*Data supplied*
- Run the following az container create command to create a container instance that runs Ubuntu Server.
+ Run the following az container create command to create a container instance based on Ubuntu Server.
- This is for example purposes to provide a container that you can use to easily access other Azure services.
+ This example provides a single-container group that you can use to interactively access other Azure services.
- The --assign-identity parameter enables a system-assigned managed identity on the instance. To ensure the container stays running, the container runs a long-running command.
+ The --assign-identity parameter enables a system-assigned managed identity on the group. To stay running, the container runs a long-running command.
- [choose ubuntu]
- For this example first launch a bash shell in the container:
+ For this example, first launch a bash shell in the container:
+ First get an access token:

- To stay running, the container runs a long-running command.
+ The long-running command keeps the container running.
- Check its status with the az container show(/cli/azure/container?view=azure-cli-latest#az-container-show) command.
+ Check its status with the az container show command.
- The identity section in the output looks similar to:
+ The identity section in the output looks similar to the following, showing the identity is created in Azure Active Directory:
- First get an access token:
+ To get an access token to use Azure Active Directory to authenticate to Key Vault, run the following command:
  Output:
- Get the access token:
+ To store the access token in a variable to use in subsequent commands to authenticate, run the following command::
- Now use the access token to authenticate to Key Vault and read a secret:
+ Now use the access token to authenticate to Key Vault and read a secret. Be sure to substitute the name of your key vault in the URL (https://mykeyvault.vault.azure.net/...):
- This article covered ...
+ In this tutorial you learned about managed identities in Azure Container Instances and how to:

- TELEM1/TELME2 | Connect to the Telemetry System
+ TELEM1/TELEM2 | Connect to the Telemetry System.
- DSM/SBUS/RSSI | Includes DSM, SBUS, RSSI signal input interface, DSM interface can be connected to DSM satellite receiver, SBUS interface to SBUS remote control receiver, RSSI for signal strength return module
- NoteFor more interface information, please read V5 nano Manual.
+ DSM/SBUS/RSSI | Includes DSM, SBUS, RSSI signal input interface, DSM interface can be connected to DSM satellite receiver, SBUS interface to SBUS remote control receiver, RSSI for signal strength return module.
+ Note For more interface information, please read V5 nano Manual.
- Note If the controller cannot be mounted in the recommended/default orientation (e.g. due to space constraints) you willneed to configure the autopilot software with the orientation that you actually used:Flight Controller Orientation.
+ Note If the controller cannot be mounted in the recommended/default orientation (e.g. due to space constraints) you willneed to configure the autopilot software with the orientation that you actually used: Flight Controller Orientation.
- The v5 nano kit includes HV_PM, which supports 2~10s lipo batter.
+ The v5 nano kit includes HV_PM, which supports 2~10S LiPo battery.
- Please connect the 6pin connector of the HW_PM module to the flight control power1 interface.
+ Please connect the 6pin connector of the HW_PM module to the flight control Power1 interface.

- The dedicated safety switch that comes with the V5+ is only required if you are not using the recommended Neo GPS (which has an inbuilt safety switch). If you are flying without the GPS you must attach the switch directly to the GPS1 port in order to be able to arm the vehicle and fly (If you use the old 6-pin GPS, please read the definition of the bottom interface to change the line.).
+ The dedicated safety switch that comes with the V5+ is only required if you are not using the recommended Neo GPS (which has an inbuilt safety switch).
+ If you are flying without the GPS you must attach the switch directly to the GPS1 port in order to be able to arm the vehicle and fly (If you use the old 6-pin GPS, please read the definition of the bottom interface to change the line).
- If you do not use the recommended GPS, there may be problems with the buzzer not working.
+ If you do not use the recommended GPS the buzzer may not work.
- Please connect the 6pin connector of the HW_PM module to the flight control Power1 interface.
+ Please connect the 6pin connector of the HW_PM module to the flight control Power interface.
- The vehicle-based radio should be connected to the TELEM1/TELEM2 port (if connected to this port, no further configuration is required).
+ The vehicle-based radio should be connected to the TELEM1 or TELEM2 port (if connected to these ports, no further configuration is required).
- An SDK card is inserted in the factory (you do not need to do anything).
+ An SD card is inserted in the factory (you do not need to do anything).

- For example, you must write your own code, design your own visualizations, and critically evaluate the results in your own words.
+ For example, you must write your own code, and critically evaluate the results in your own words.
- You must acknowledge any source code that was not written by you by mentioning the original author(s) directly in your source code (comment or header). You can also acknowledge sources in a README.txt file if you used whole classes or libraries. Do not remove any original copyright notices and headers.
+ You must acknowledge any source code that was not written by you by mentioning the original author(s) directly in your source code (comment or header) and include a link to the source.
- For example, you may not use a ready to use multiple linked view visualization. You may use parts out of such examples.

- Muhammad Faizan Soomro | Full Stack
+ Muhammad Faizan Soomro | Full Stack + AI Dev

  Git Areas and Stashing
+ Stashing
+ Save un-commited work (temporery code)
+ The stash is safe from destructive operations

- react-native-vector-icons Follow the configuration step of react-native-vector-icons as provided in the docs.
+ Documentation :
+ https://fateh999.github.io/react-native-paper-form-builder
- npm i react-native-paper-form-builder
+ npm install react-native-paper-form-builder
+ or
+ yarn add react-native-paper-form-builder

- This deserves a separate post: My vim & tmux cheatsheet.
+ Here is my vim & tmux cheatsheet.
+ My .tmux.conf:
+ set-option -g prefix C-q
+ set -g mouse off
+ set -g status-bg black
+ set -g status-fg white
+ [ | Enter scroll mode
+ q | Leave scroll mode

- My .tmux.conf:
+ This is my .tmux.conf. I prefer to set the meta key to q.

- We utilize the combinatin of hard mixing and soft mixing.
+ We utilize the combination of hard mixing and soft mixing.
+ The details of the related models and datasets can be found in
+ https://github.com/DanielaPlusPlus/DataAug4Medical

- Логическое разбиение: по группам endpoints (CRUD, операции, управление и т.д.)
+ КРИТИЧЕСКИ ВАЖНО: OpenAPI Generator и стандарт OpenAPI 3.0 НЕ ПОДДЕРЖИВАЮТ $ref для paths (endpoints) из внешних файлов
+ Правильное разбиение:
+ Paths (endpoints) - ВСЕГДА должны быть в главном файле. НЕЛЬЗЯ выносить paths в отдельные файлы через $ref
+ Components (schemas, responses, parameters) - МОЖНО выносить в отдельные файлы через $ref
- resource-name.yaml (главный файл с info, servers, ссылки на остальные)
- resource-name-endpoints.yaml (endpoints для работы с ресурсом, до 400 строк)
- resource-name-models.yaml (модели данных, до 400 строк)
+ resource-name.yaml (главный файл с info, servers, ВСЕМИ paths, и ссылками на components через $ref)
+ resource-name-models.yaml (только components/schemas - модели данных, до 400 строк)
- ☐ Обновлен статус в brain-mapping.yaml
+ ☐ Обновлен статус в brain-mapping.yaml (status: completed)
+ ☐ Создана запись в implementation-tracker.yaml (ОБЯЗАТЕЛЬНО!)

*Task prompt*
Please set down the material above once more, word for word.

*Answer for the task*
- Run the following az container create command to create a container instance that runs Ubuntu Server.
+ Run the following az container create command to create a container instance based on Ubuntu Server.
- This is for example purposes to provide a container that you can use to easily access other Azure services.
+ This example provides a single-container group that you can use to interactively access other Azure services.
- The --assign-identity parameter enables a system-assigned managed identity on the instance. To ensure the container stays running, the container runs a long-running command.
+ The --assign-identity parameter enables a system-assigned managed identity on the group. To stay running, the container runs a long-running command.
- [choose ubuntu]
- For this example first launch a bash shell in the container:
+ For this example, first launch a bash shell in the container:
+ First get an access token:

- To stay running, the container runs a long-running command.
+ The long-running command keeps the container running.
- Check its status with the az container show(/cli/azure/container?view=azure-cli-latest#az-container-show) command.
+ Check its status with the az container show command.
- The identity section in the output looks similar to:
+ The identity section in the output looks similar to the following, showing the identity is created in Azure Active Directory:
- First get an access token:
+ To get an access token to use Azure Active Directory to authenticate to Key Vault, run the following command:
  Output:
- Get the access token:
+ To store the access token in a variable to use in subsequent commands to authenticate, run the following command::
- Now use the access token to authenticate to Key Vault and read a secret:
+ Now use the access token to authenticate to Key Vault and read a secret. Be sure to substitute the name of your key vault in the URL (https://mykeyvault.vault.azure.net/...):
- This article covered ...
+ In this tutorial you learned about managed identities in Azure Container Instances and how to:

- TELEM1/TELME2 | Connect to the Telemetry System
+ TELEM1/TELEM2 | Connect to the Telemetry System.
- DSM/SBUS/RSSI | Includes DSM, SBUS, RSSI signal input interface, DSM interface can be connected to DSM satellite receiver, SBUS interface to SBUS remote control receiver, RSSI for signal strength return module
- NoteFor more interface information, please read V5 nano Manual.
+ DSM/SBUS/RSSI | Includes DSM, SBUS, RSSI signal input interface, DSM interface can be connected to DSM satellite receiver, SBUS interface to SBUS remote control receiver, RSSI for signal strength return module.
+ Note For more interface information, please read V5 nano Manual.
- Note If the controller cannot be mounted in the recommended/default orientation (e.g. due to space constraints) you willneed to configure the autopilot software with the orientation that you actually used:Flight Controller Orientation.
+ Note If the controller cannot be mounted in the recommended/default orientation (e.g. due to space constraints) you willneed to configure the autopilot software with the orientation that you actually used: Flight Controller Orientation.
- The v5 nano kit includes HV_PM, which supports 2~10s lipo batter.
+ The v5 nano kit includes HV_PM, which supports 2~10S LiPo battery.
- Please connect the 6pin connector of the HW_PM module to the flight control power1 interface.
+ Please connect the 6pin connector of the HW_PM module to the flight control Power1 interface.

- The dedicated safety switch that comes with the V5+ is only required if you are not using the recommended Neo GPS (which has an inbuilt safety switch). If you are flying without the GPS you must attach the switch directly to the GPS1 port in order to be able to arm the vehicle and fly (If you use the old 6-pin GPS, please read the definition of the bottom interface to change the line.).
+ The dedicated safety switch that comes with the V5+ is only required if you are not using the recommended Neo GPS (which has an inbuilt safety switch).
+ If you are flying without the GPS you must attach the switch directly to the GPS1 port in order to be able to arm the vehicle and fly (If you use the old 6-pin GPS, please read the definition of the bottom interface to change the line).
- If you do not use the recommended GPS, there may be problems with the buzzer not working.
+ If you do not use the recommended GPS the buzzer may not work.
- Please connect the 6pin connector of the HW_PM module to the flight control Power1 interface.
+ Please connect the 6pin connector of the HW_PM module to the flight control Power interface.
- The vehicle-based radio should be connected to the TELEM1/TELEM2 port (if connected to this port, no further configuration is required).
+ The vehicle-based radio should be connected to the TELEM1 or TELEM2 port (if connected to these ports, no further configuration is required).
- An SDK card is inserted in the factory (you do not need to do anything).
+ An SD card is inserted in the factory (you do not need to do anything).

- For example, you must write your own code, design your own visualizations, and critically evaluate the results in your own words.
+ For example, you must write your own code, and critically evaluate the results in your own words.
- You must acknowledge any source code that was not written by you by mentioning the original author(s) directly in your source code (comment or header). You can also acknowledge sources in a README.txt file if you used whole classes or libraries. Do not remove any original copyright notices and headers.
+ You must acknowledge any source code that was not written by you by mentioning the original author(s) directly in your source code (comment or header) and include a link to the source.
- For example, you may not use a ready to use multiple linked view visualization. You may use parts out of such examples.

- Muhammad Faizan Soomro | Full Stack
+ Muhammad Faizan Soomro | Full Stack + AI Dev

  Git Areas and Stashing
+ Stashing
+ Save un-commited work (temporery code)
+ The stash is safe from destructive operations

- react-native-vector-icons Follow the configuration step of react-native-vector-icons as provided in the docs.
+ Documentation :
+ https://fateh999.github.io/react-native-paper-form-builder
- npm i react-native-paper-form-builder
+ npm install react-native-paper-form-builder
+ or
+ yarn add react-native-paper-form-builder

- This deserves a separate post: My vim & tmux cheatsheet.
+ Here is my vim & tmux cheatsheet.
+ My .tmux.conf:
+ set-option -g prefix C-q
+ set -g mouse off
+ set -g status-bg black
+ set -g status-fg white
+ [ | Enter scroll mode
+ q | Leave scroll mode

- My .tmux.conf:
+ This is my .tmux.conf. I prefer to set the meta key to q.

- We utilize the combinatin of hard mixing and soft mixing.
+ We utilize the combination of hard mixing and soft mixing.
+ The details of the related models and datasets can be found in
+ https://github.com/DanielaPlusPlus/DataAug4Medical

- Логическое разбиение: по группам endpoints (CRUD, операции, управление и т.д.)
+ КРИТИЧЕСКИ ВАЖНО: OpenAPI Generator и стандарт OpenAPI 3.0 НЕ ПОДДЕРЖИВАЮТ $ref для paths (endpoints) из внешних файлов
+ Правильное разбиение:
+ Paths (endpoints) - ВСЕГДА должны быть в главном файле. НЕЛЬЗЯ выносить paths в отдельные файлы через $ref
+ Components (schemas, responses, parameters) - МОЖНО выносить в отдельные файлы через $ref
- resource-name.yaml (главный файл с info, servers, ссылки на остальные)
- resource-name-endpoints.yaml (endpoints для работы с ресурсом, до 400 строк)
- resource-name-models.yaml (модели данных, до 400 строк)
+ resource-name.yaml (главный файл с info, servers, ВСЕМИ paths, и ссылками на components через $ref)
+ resource-name-models.yaml (только components/schemas - модели данных, до 400 строк)
- ☐ Обновлен статус в brain-mapping.yaml
+ ☐ Обновлен статус в brain-mapping.yaml (status: completed)
+ ☐ Создана запись в implementation-tracker.yaml (ОБЯЗАТЕЛЬНО!)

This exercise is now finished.